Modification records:
------

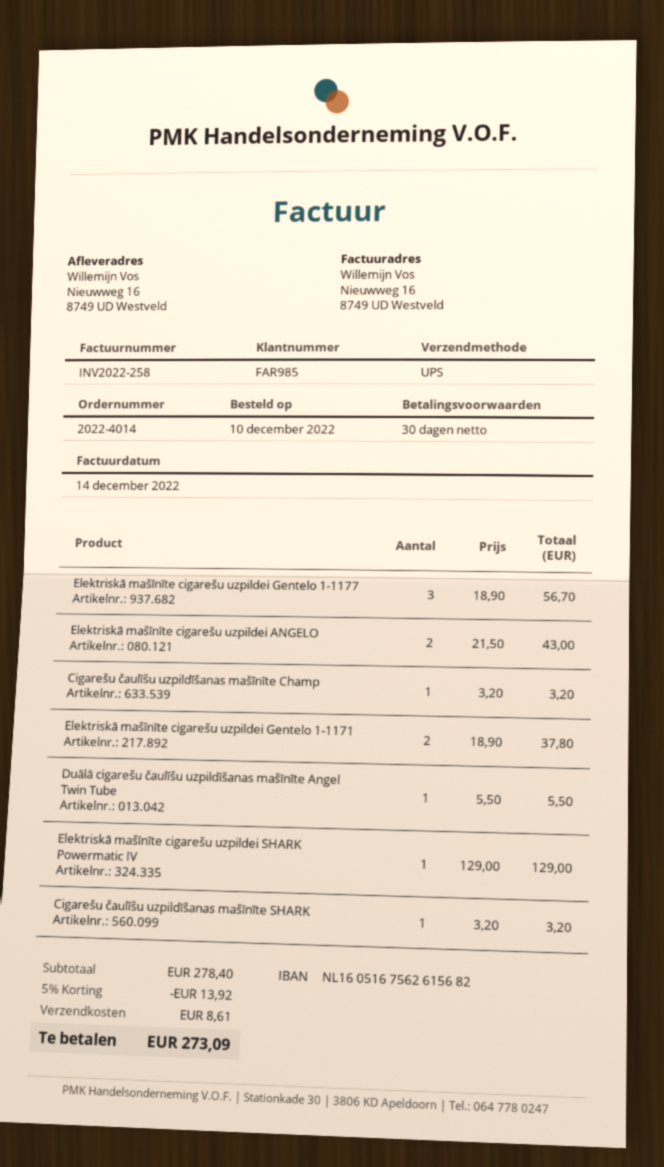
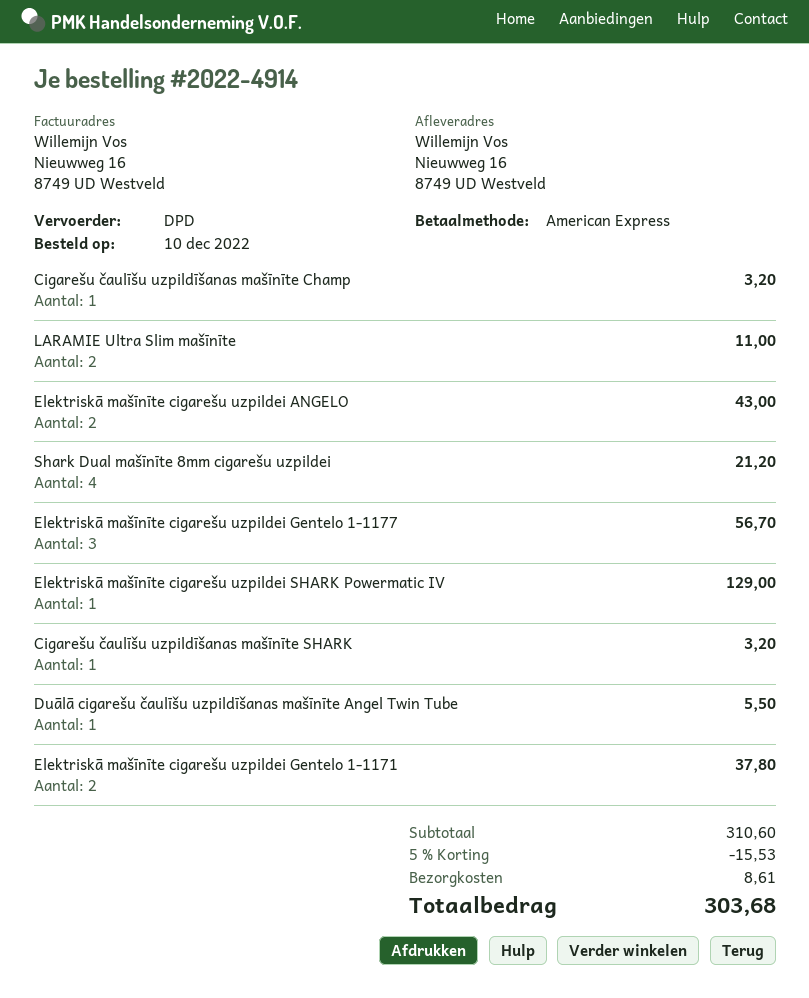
order number: 2022-4014 -> 2022-4914
shipping method: UPS -> DPD
LARAMIE Ultra Slim mašīnīte: none -> 2 for 11.00
Shark Dual mašīnīte 8mm cigarešu uzpildei: none -> 4 for 21.20
subtotal: 278.40 -> 310.60
discount: 5% = 13.92 -> 5% = 15.53
total: 273.09 -> 303.68

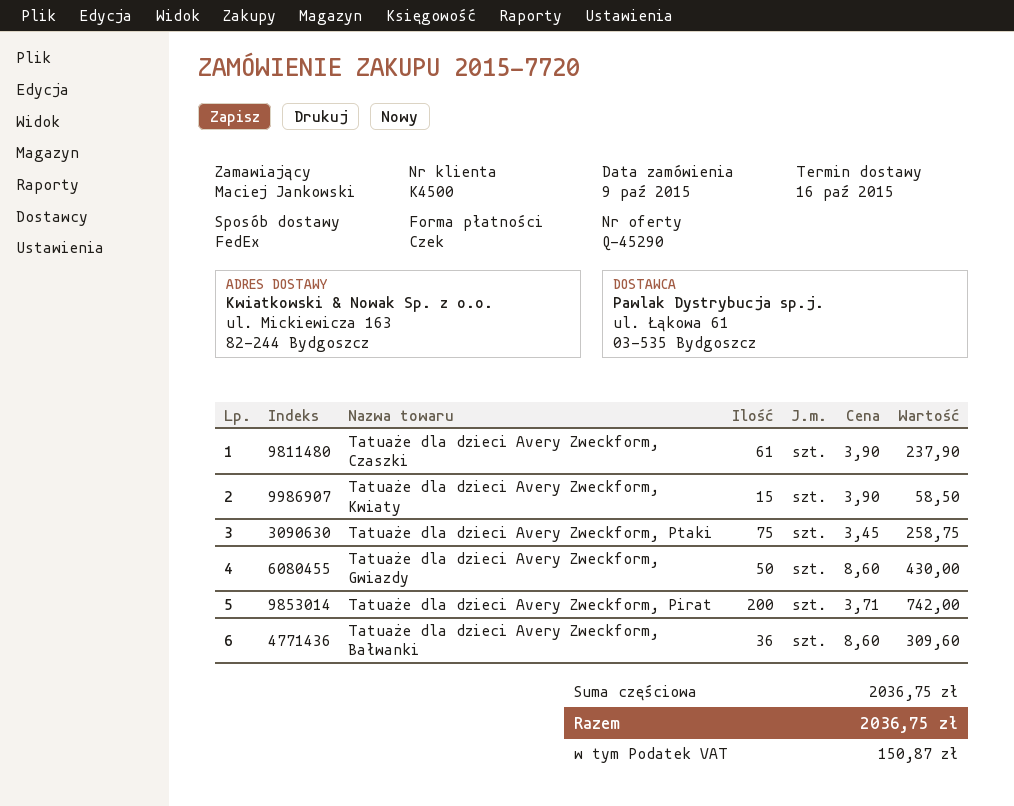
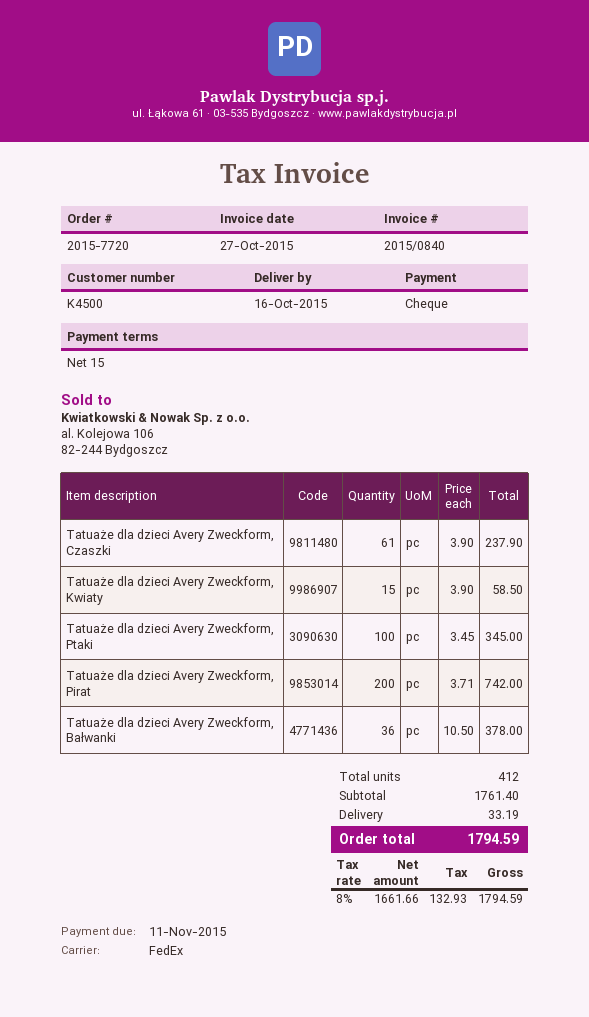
Tatuaże dla dzieci Avery Zweckform, Ptaki: 75 x 3.45 = 258.75 -> 100 x 3.45 = 345.00
Tatuaże dla dzieci Avery Zweckform, Gwiazdy: 50 x 8.60 = 430.00 -> none
Tatuaże dla dzieci Avery Zweckform, Bałwanki: 36 x 8.60 = 309.60 -> 36 x 10.50 = 378.00
subtotal: 2036.75 -> 1761.40
shipping: none -> 33.19
tax: 150.87 -> 132.93
total: 2036.75 -> 1794.59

------

▸ **Try it**:
Could you reproduce every record above exactly, leaving out the pictures?

▸ **Reply**:
order number: 2022-4014 -> 2022-4914
shipping method: UPS -> DPD
LARAMIE Ultra Slim mašīnīte: none -> 2 for 11.00
Shark Dual mašīnīte 8mm cigarešu uzpildei: none -> 4 for 21.20
subtotal: 278.40 -> 310.60
discount: 5% = 13.92 -> 5% = 15.53
total: 273.09 -> 303.68

Tatuaże dla dzieci Avery Zweckform, Ptaki: 75 x 3.45 = 258.75 -> 100 x 3.45 = 345.00
Tatuaże dla dzieci Avery Zweckform, Gwiazdy: 50 x 8.60 = 430.00 -> none
Tatuaże dla dzieci Avery Zweckform, Bałwanki: 36 x 8.60 = 309.60 -> 36 x 10.50 = 378.00
subtotal: 2036.75 -> 1761.40
shipping: none -> 33.19
tax: 150.87 -> 132.93
total: 2036.75 -> 1794.59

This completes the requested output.